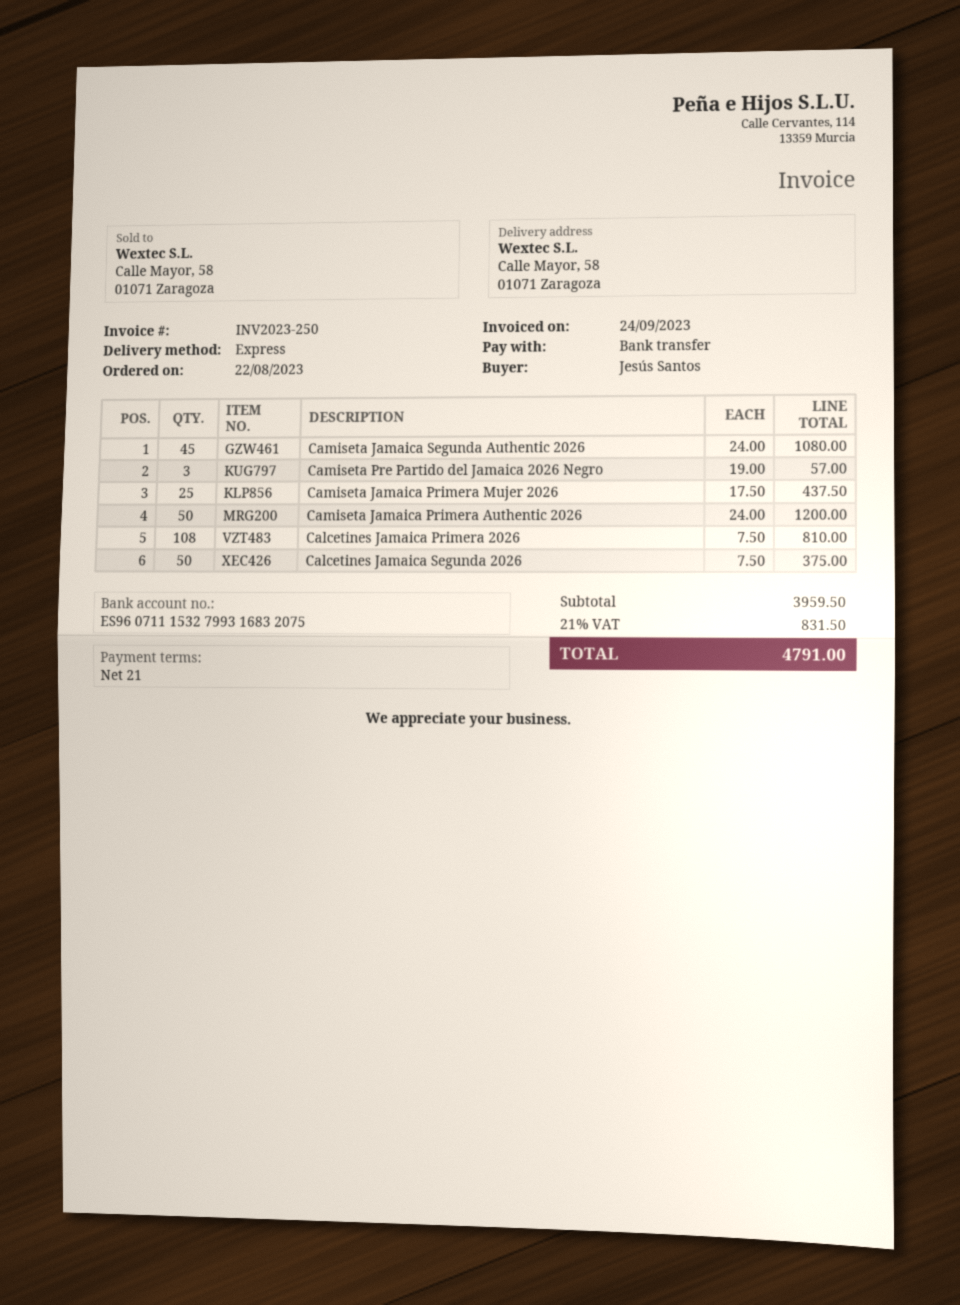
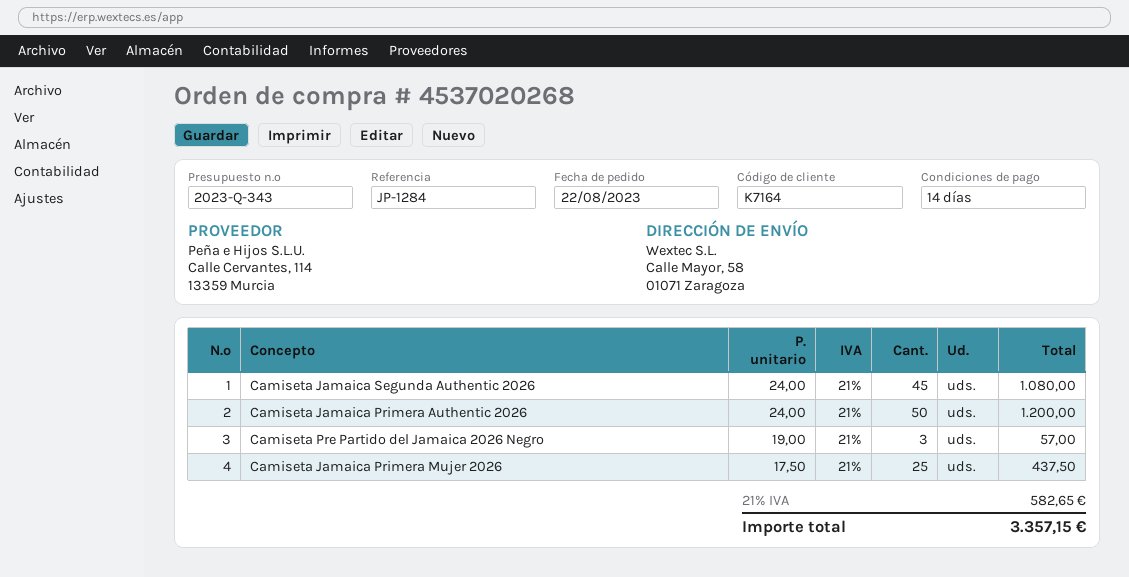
payment terms: 21 days -> 14 days
Calcetines Jamaica Primera 2026: 108 x 7.50 = 810.00 -> none
Calcetines Jamaica Segunda 2026: 50 x 7.50 = 375.00 -> none
tax: 21% = 831.50 -> 21% = 582.65
total: 4791.00 -> 3357.15

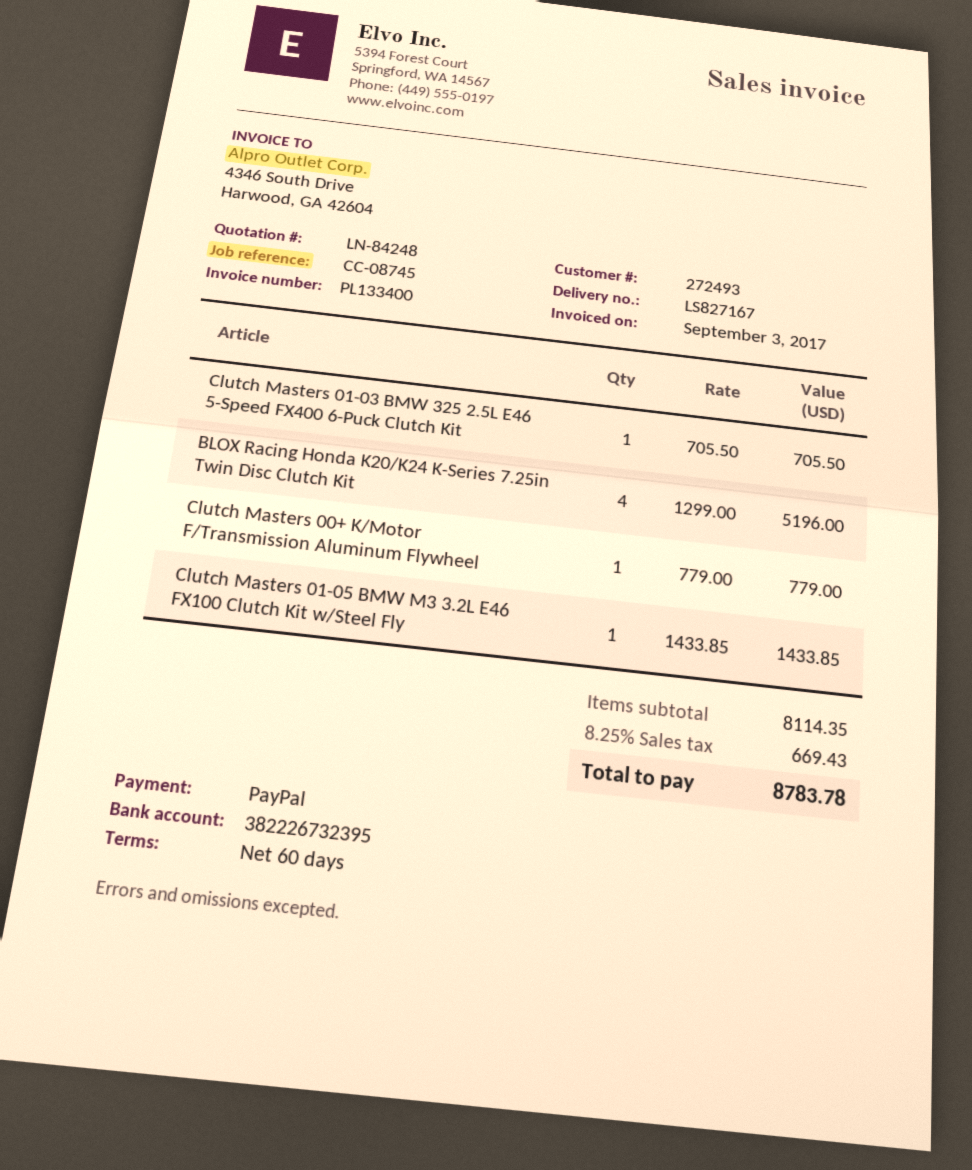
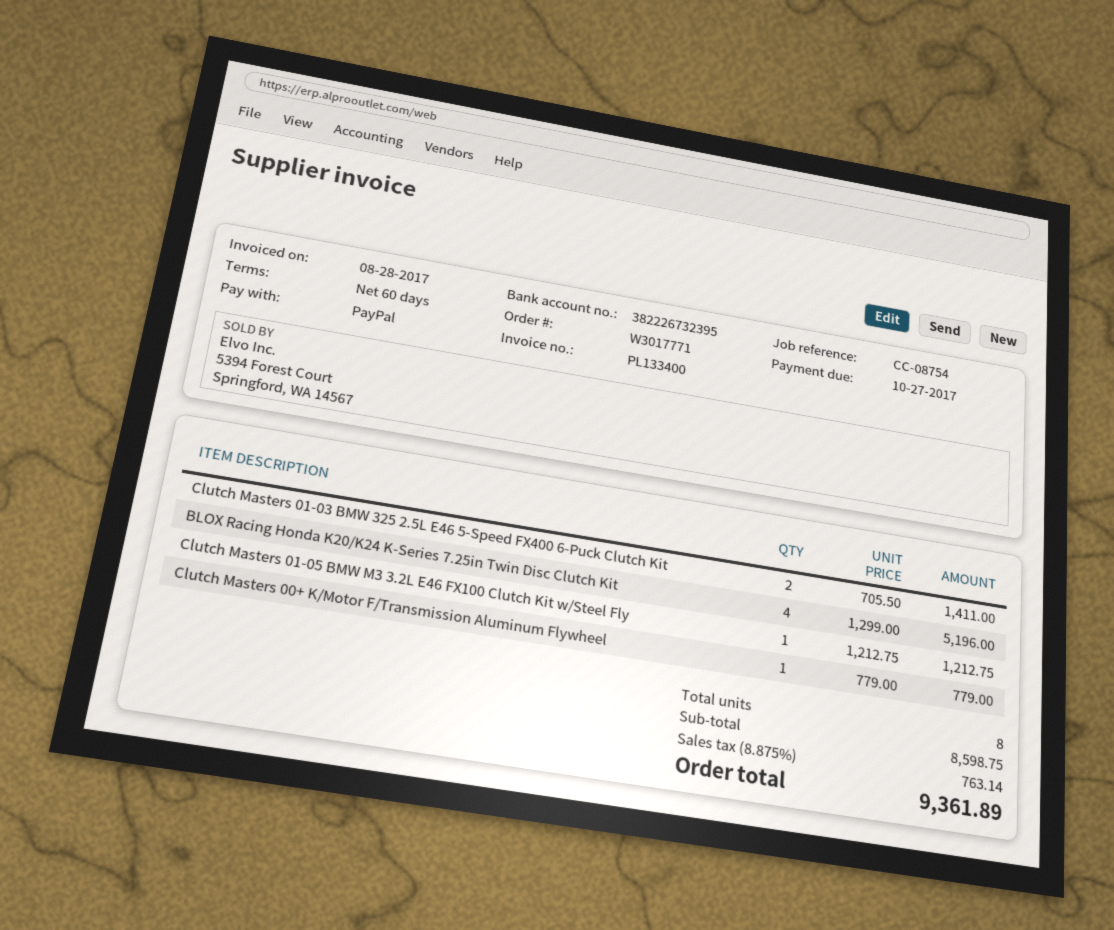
invoice date: 2017-09-03 -> 2017-08-28
reference: CC-08745 -> CC-08754
Clutch Masters 01-03 BMW 325 2.5L E46 5-Speed FX400 6-Puck Clutch Kit: 1 x 705.50 = 705.50 -> 2 x 705.50 = 1411.00
Clutch Masters 01-05 BMW M3 3.2L E46 FX100 Clutch Kit w/Steel Fly: 1 x 1433.85 = 1433.85 -> 1 x 1212.75 = 1212.75
subtotal: 8114.35 -> 8598.75
tax: 8.25% = 669.43 -> 8.875% = 763.14
total: 8783.78 -> 9361.89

________________

▶ Work instruction
What is needed is an exact printout of all the entries, without the pictures.

▶ Solution to this task
payment terms: 21 days -> 14 days
Calcetines Jamaica Primera 2026: 108 x 7.50 = 810.00 -> none
Calcetines Jamaica Segunda 2026: 50 x 7.50 = 375.00 -> none
tax: 21% = 831.50 -> 21% = 582.65
total: 4791.00 -> 3357.15

invoice date: 2017-09-03 -> 2017-08-28
reference: CC-08745 -> CC-08754
Clutch Masters 01-03 BMW 325 2.5L E46 5-Speed FX400 6-Puck Clutch Kit: 1 x 705.50 = 705.50 -> 2 x 705.50 = 1411.00
Clutch Masters 01-05 BMW M3 3.2L E46 FX100 Clutch Kit w/Steel Fly: 1 x 1433.85 = 1433.85 -> 1 x 1212.75 = 1212.75
subtotal: 8114.35 -> 8598.75
tax: 8.25% = 669.43 -> 8.875% = 763.14
total: 8783.78 -> 9361.89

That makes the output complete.